Galerie Michael Haas is showing paintings by German-Syrian arist Marwan (1934-2016).
Marwan, who was born in Damascus, Syria, in 1934 and studied Arabic literature at the university there from 1955 to 1957, came to Berlin in 1957 in order to attend the painting class of Hann Trier at the Berlin University of the Arts in Charlottenburg. Berlin became his home and workplace until his death in 2016, yet he remained closely connected to the Orient. For example, in 1999 he founded the Summer Academy of the Abdul Hameed Shoman Foundation, Darat al Funun in Amman, Jordan. His works are prized by collectors, even in his Middle Eastern homeland, for example in Beirut.

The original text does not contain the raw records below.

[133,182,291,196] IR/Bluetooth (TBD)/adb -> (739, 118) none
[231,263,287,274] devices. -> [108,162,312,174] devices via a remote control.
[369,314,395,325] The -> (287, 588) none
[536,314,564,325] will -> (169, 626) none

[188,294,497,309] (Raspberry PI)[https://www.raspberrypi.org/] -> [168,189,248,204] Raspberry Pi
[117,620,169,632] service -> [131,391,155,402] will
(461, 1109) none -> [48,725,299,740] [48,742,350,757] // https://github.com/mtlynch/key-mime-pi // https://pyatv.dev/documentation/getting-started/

In 1966 he received the Karl Hofer Prize and taught as a professor at the Berlin University of the Arts from 1977 to 2002. He was awarded in 2005 with the Prize of the Forum Culturel Libanais and the Federal Cross of Merit. He had his last retrospective in 2009 at the Haus am Waldsee in Berlin on the occasion of his 75th birthday.
Marwan built a biographical and artistic bridge between East and West, between his native country of Syria and his adopted home, Germany. German Expressionism as well as oriental Sufi mysticism unmistakably influenced his work. His early works include, above all, figurative, surreal depictions of human beings. From the early 1970s, he increasingly concentrated on the face, a subject with which he explored his own self, inner state of mind and spirituality.
With coarse brushstrokes and Impasto paint application of red-brown, ochre, grey and black nuances, he created single or double portraits that come across as flickering landscapes. Barely tangible, re-emerging at every glance and without any individual characteristics, they symbolise the constant internal and external mutability of mankind. Also in his “Marionettes” series (around 1980), the bold colours, applied with a nervous brushstroke, pulsate. Just as the faces in the paintings become landscapes, the dolls, some of which are depicted in dislocated poses, turn into still lifes.